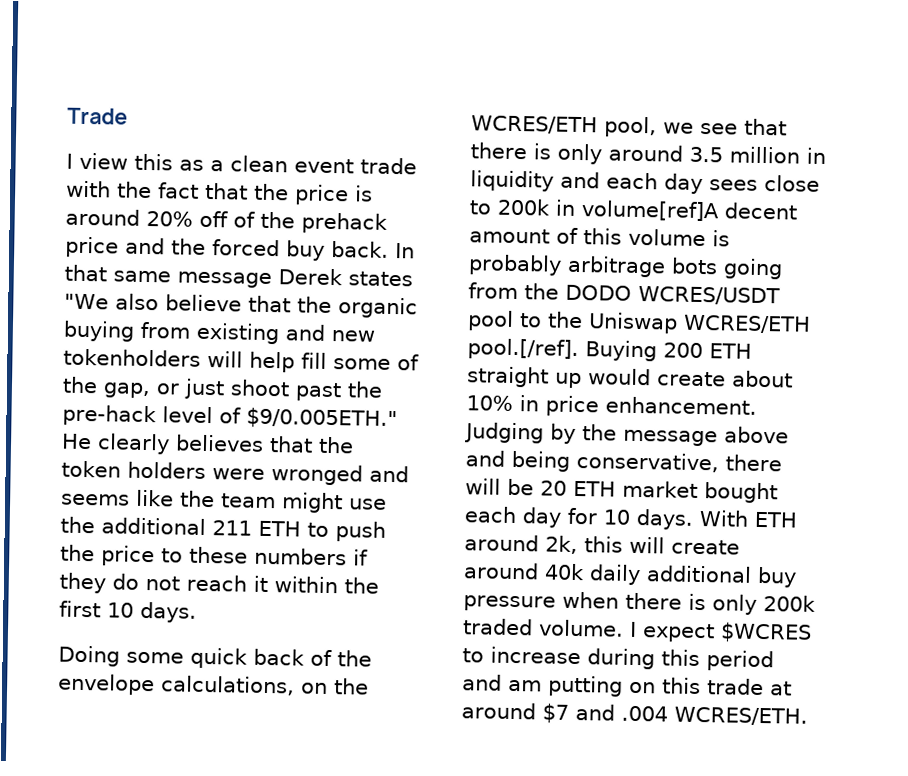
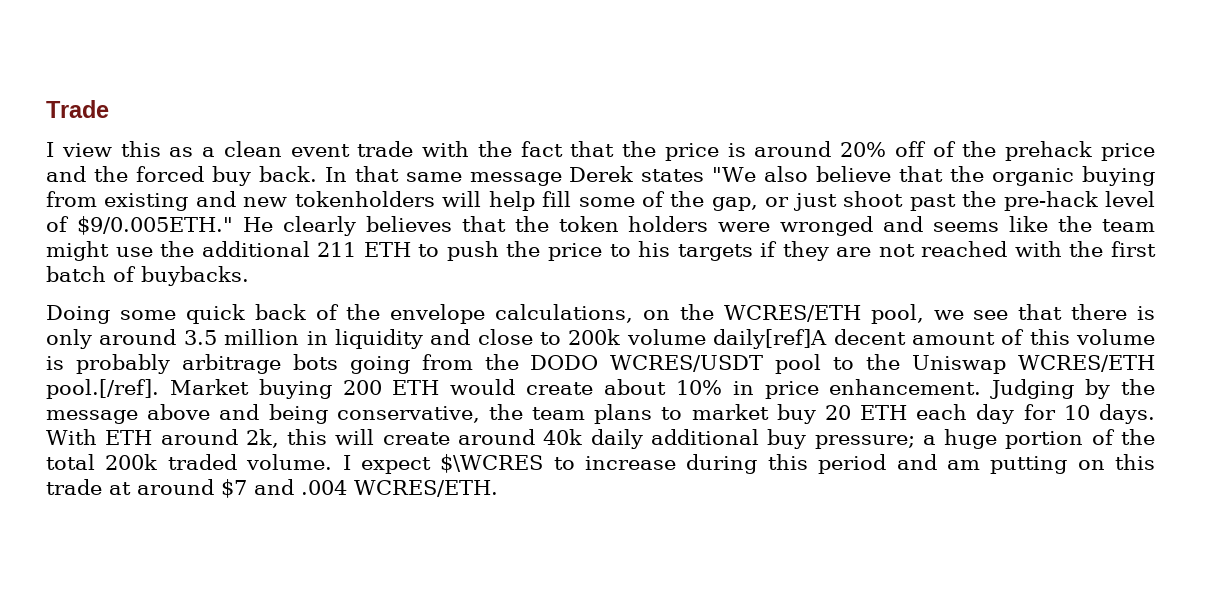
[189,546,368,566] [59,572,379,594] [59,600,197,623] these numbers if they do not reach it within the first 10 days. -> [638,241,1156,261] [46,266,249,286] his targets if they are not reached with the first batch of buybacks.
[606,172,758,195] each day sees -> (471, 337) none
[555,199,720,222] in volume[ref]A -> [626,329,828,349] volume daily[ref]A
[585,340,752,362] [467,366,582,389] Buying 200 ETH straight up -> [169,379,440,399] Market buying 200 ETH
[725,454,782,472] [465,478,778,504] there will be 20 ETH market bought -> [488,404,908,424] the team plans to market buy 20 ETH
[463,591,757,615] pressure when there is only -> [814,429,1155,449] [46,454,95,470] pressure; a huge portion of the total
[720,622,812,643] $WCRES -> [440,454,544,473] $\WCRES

#####

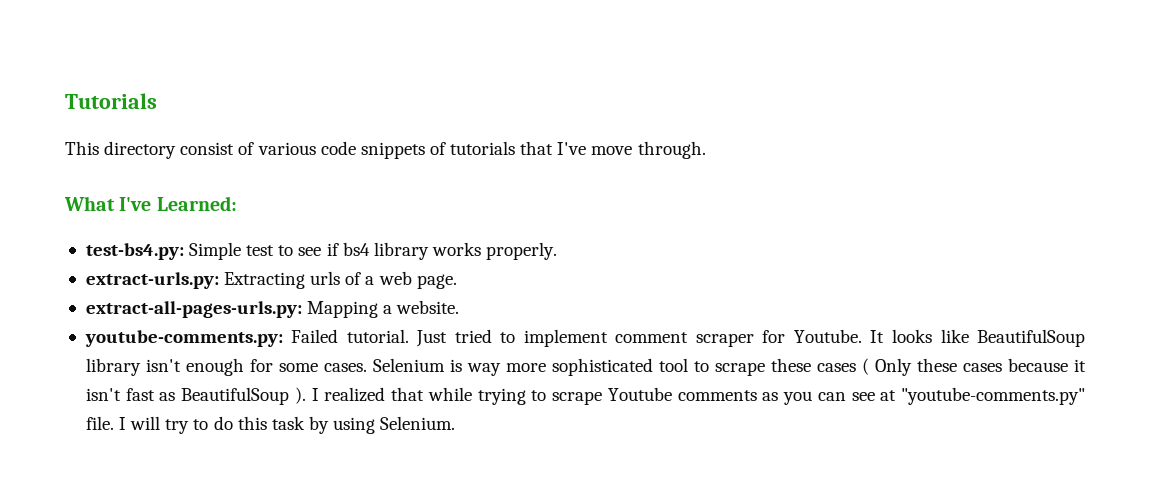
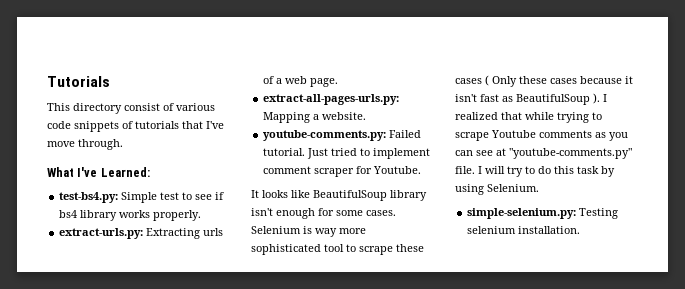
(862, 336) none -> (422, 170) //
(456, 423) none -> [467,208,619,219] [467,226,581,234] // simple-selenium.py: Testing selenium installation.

#####

• [TRY IT] The lines to extract from the data above begin with the line containing "[725,454,782,472] [465,478,778,504] there" and end with the line containing "[720,622,812,643] $WCRES ->". Extract them exactly, including both.

• [RESPONSE FOR THIS EXERCISE]
[725,454,782,472] [465,478,778,504] there will be 20 ETH market bought -> [488,404,908,424] the team plans to market buy 20 ETH
[463,591,757,615] pressure when there is only -> [814,429,1155,449] [46,454,95,470] pressure; a huge portion of the total
[720,622,812,643] $WCRES -> [440,454,544,473] $\WCRES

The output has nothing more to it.